Could the lines from the start of the data through the line with "position: absolute;" be set down exactly, with no pictures among them?

#### LISTED RECORDS ####

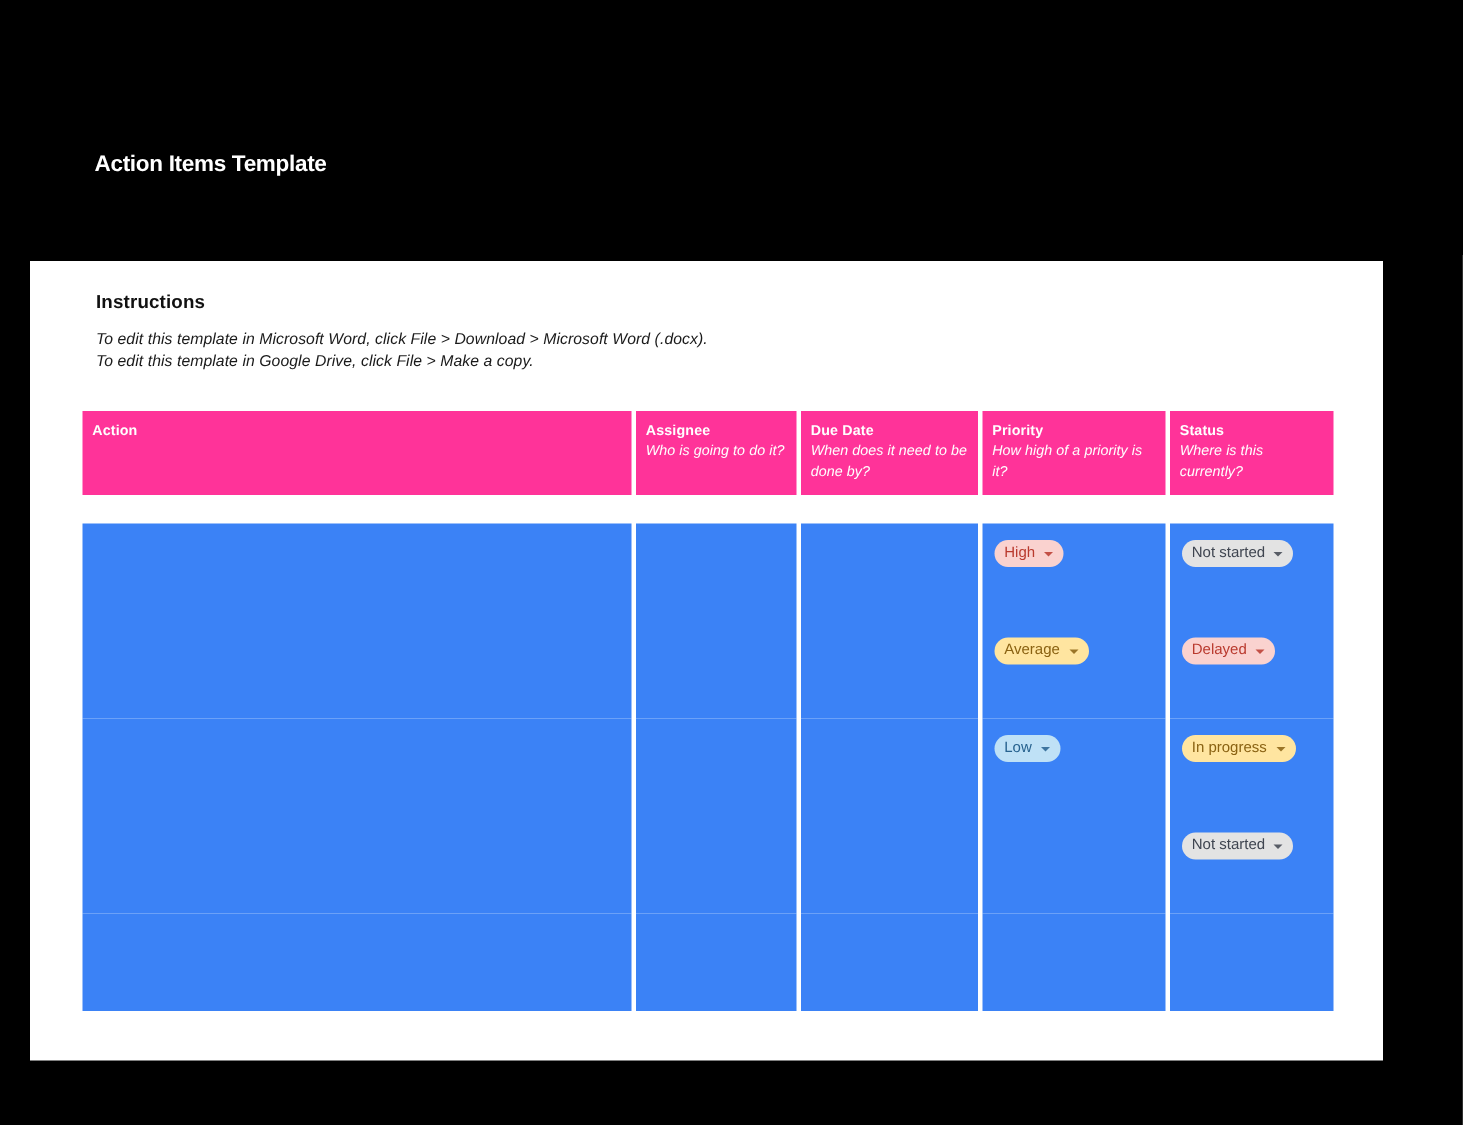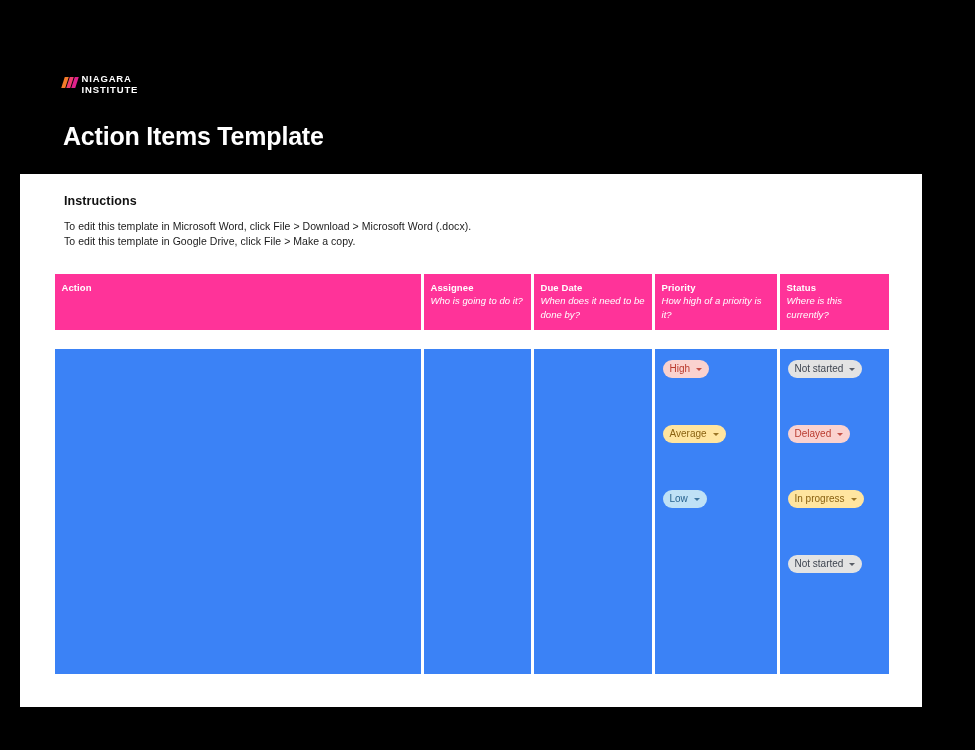--- a/index.html
+++ b/index.html
@@ -55,21 +55,21 @@
     font-size: 9.5px;
     font-weight: 700;
     letter-spacing: 0.85px;
     line-height: 10.5px;
     text-transform: uppercase;
   }
 
   .page-title {
     margin-top: 24px;
     color: #ffffff;
-    font-size: 25px;
+    font-size: 15px;
     font-weight: 700;
     letter-spacing: -0.2px;
     line-height: 24px;
   }
 
   
   .card {
     position: absolute;
     left: 20px;
     top: 174px;
@@ -85,20 +85,21 @@
   .instructions-title {
     color: #111111;
     font-size: 12.5px;
     font-weight: 700;
     letter-spacing: 0.1px;
     margin: 0 0 11px 0;
   }
   .instructions-line {
     color: #1a1a1a;
     font-size: 10.5px;
+    font-style: italic;
     line-height: 14.5px;
     margin: 0;
     letter-spacing: 0.05px;
   }
 
   
   .table {
     margin-top: 26px;
     display: flex;
     flex-direction: column;
@@ -169,31 +170,20 @@
   .chip-yellow { background: #ffe5a0; color: #8a6212; }
   .chip-blue   { background: #bfe1f6; color: #27628f; }
   .chip-gray   { background: #e3e3e3; color: #3f4550; }
 </style>
 </head>
 <body>
 
 <div id="page">
 
   <div class="masthead">
-    <div class="logo-row">
-      <span class="logo-slashes">
-        <i class="s1"></i>
-          <i class="s2"></i>
-          <i class="s3"></i>
-      </span>
-      <span>
-        <div class="logo-word">NIAGARA</div>
-        <div class="logo-word">INSTITUTE</div>
-      </span>
-    </div>
     <div class="page-title">Action Items Template</div>
   </div>
 
   <div class="card">
     <div class="card-inner">
 
       <div class="instructions-title">Instructions</div>
       <p class="instructions-line">To edit this template in Microsoft Word, click File &gt; Download &gt; Microsoft Word (.docx).</p>
       <p class="instructions-line">To edit this template in Google Drive, click File &gt; Make a copy.</p>
 

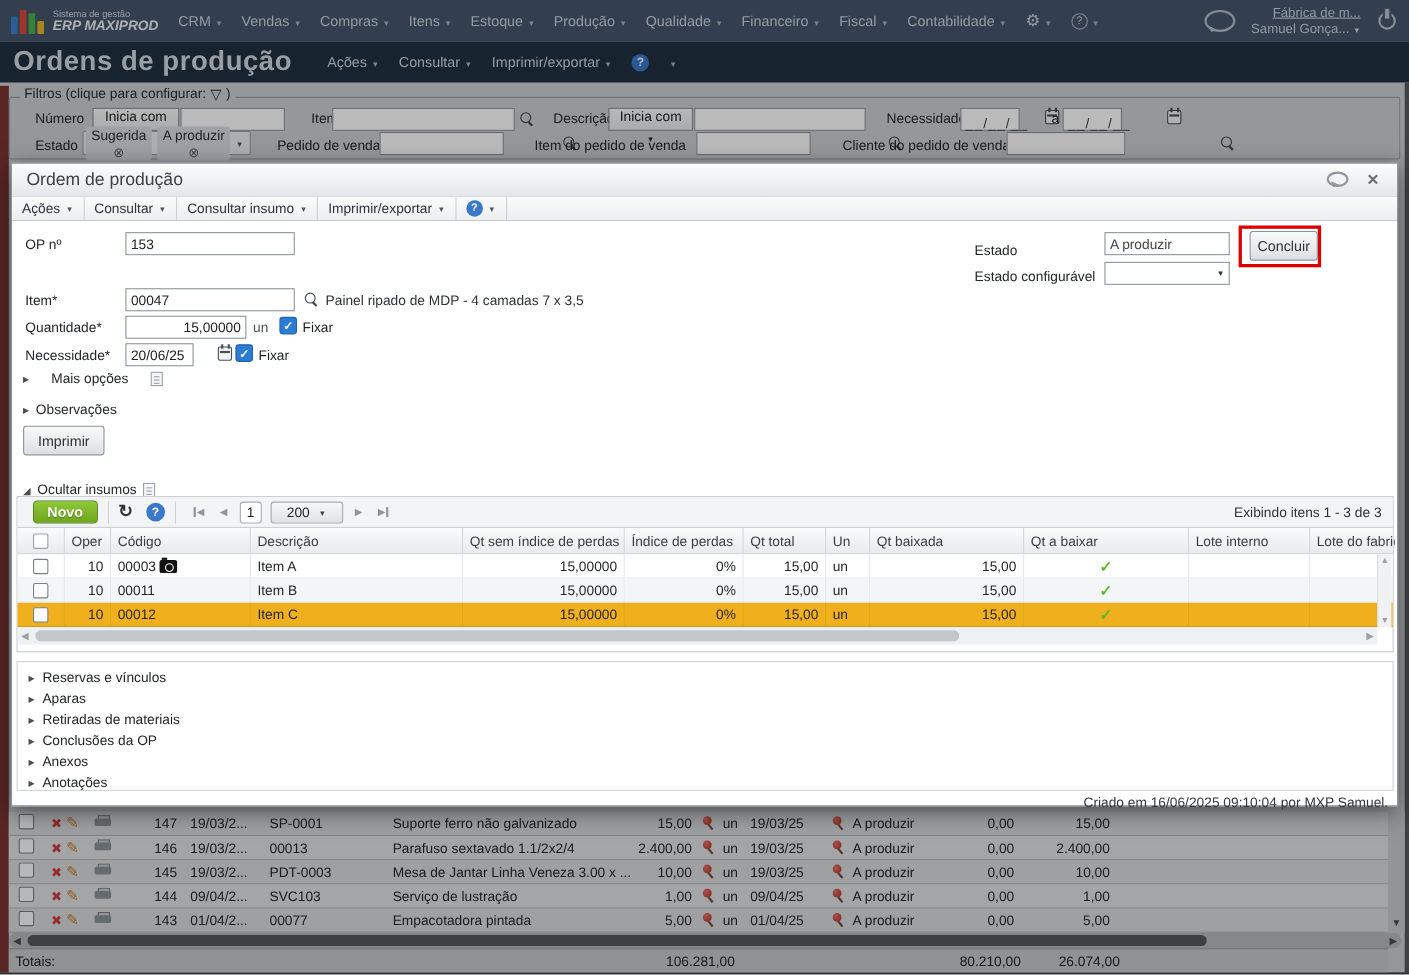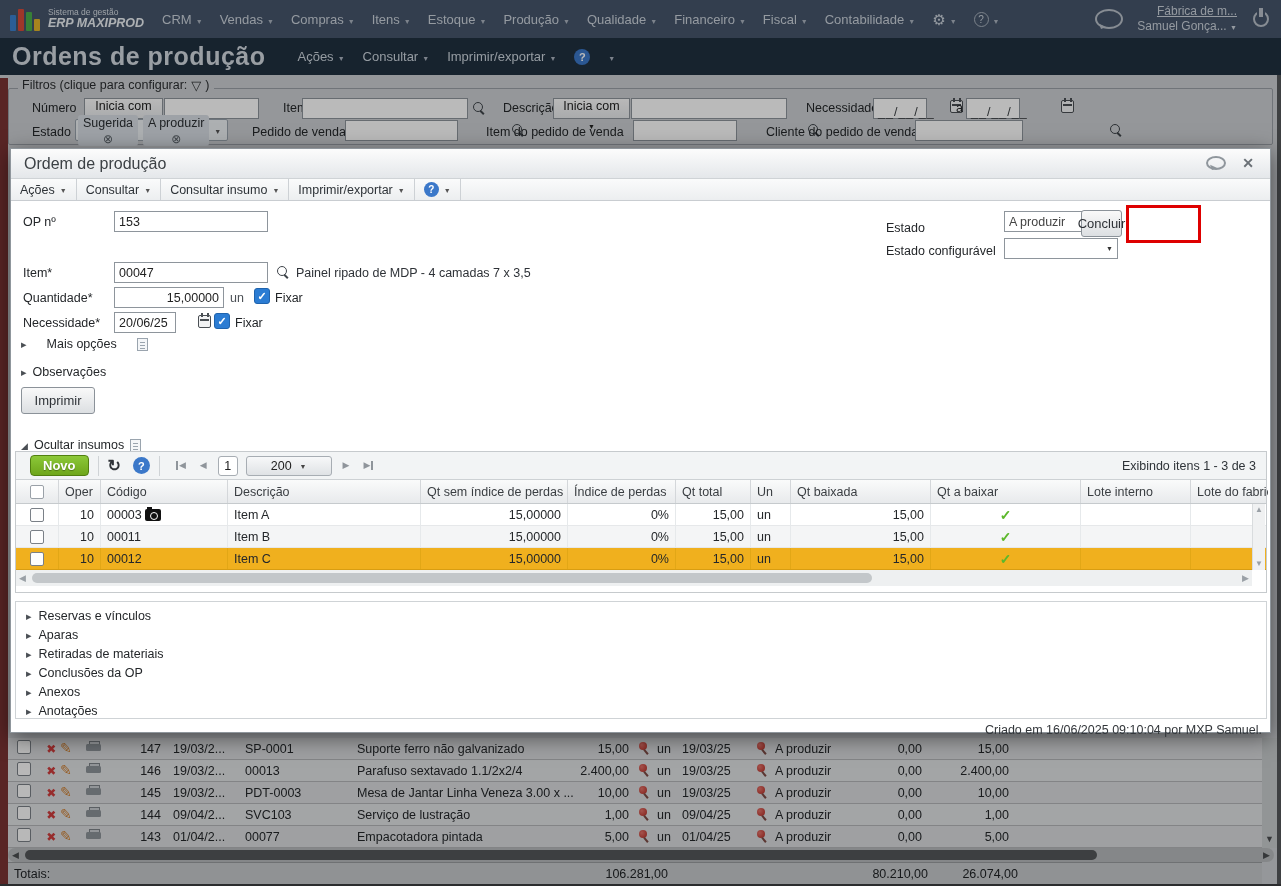--- a/index.html
+++ b/index.html
@@ -123,21 +123,21 @@
   .disc .ic-tri,.disc .ic-exp{color:#4a4f54;}
 
   
   .gwrap{position:absolute;left:4px;top:302px;width:1252px;height:142px;border:1px solid #c6cacd;background:#fff;}
   .gtools{position:absolute;left:0;top:0;right:0;height:28px;background:#f2f4f5;border-bottom:1px solid #cdd1d4;display:flex;align-items:center;}
   .novo{background:linear-gradient(#8cc838,#6ea61b);border:1px solid #517f10;border-radius:4px;color:#fff;font-weight:bold;font-size:13px;padding:2px 12px;text-shadow:0 1px 1px rgba(0,0,0,.35);margin-left:14px;cursor:pointer;}
   .gsep{width:1px;height:20px;background:#cfd3d6;margin:0 9px;}
   .pgarrow{color:#8f959b;font-size:9px;display:inline-flex;align-items:center;gap:1px;margin:0 7px;cursor:pointer;}
   .pgbar{display:inline-block;width:2px;height:9px;background:#8f959b;}
   .pgbox{width:20px;height:20px;background:#fff;border:1px solid #a7adb3;border-radius:3px;display:inline-flex;align-items:center;justify-content:center;margin:0 4px;}
-  .szbox{height:20px;background:linear-gradient(#f7f8f9,#dfe2e5);border:1px solid #a7adb3;border-radius:3px;display:inline-flex;align-items:center;gap:8px;padding:0 24px;margin:4px 4px;cursor:pointer;justify-content:center;}
+  .szbox{height:20px;background:linear-gradient(#f7f8f9,#dfe2e5);border:1px solid #a7adb3;border-radius:3px;display:inline-flex;align-items:center;gap:8px;padding:0 14px;margin:4px 4px;cursor:pointer;justify-content:center;}
   .gstatus{margin-left:auto;margin-right:10px;color:#2e3338;}
   .g-cols{display:grid;grid-template-columns:43px 42px 127px 193px 147px 108px 75px 40px 140px 150px 110px 77px;}
   .ghead{position:absolute;left:0;top:28px;right:0;height:24px;background:linear-gradient(#fafbfb,#e8eaec);border-bottom:1px solid #c6cacd;font-size:12.5px;color:#3a3e42;}
   .ghead .hc{display:flex;align-items:center;padding:0 6px;border-right:1px solid #d4d7da;overflow:hidden;white-space:nowrap;}
   .grow{position:absolute;left:0;right:0;height:22px;background:#fff;border-bottom:1px solid #e6e8ea;align-items:center;color:#24272a;}
   .grow.alt{background:#f4f5f6;}
   .grow.sel{background:#f0b01e;border-bottom-color:#d89d12;}
   .grow .gc{padding:0 6px;border-right:1px solid #e6e9eb;height:100%;display:flex;align-items:center;overflow:hidden;white-space:nowrap;}
   .grow.sel .gc{border-right-color:#e2a716;}
   .grow .r{justify-content:flex-end;}
@@ -451,21 +451,21 @@
       </span>
   </div>
 
   
   <div class="a lbl" style="left:12px;top:66px;">OP nº</div>
   <input class="a min" style="left: 103px; top: 62px; width: 154px;" readonly="" value="153">
 
   <div class="a lbl" style="left:875px;top:72px;">Estado</div>
   <input class="a min" style="left: 993px; top: 62px; width: 114px; color: rgb(68, 68, 68);" readonly="" value="A produzir">
   <div class="redbox"></div>
-  <button class="a btn" style="left:1070px;top:61px;width:41px;height:27px;">Concluir</button>
+  <button class="a btn" style="left:1125px;top:61px;width:62px;height:27px;">Concluir</button>
   <div class="a lbl" style="left:875px;top:95px;">Estado configurável</div>
   <div class="a min" style="left:993px;top:89px;width:114px;display:flex;align-items:center;justify-content:flex-end;background:#fff;">
       <span class="ic ic-caret" style="color:#333;font-size:8px;"></span>
     </div>
 
   <div class="a lbl" style="left:12px;top:117px;">Item*</div>
   <input class="a min" style="left: 103px; top: 113px; width: 154px;" readonly="" value="00047">
   <span class="a mag" style="left:265px;top:116px;"></span>
   <div class="a" style="left:285px;top:117px;color:#2e3237;">Painel ripado de MDP - 4 camadas 7 x 3,5</div>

####

[RESULT]
--- a/index.html
+++ b/index.html
@@ -55,21 +55,21 @@
     font-size: 9.5px;
     font-weight: 700;
     letter-spacing: 0.85px;
     line-height: 10.5px;
     text-transform: uppercase;
   }
 
   .page-title {
     margin-top: 24px;
     color: #ffffff;
-    font-size: 25px;
+    font-size: 15px;
     font-weight: 700;
     letter-spacing: -0.2px;
     line-height: 24px;
   }
 
   
   .card {
     position: absolute;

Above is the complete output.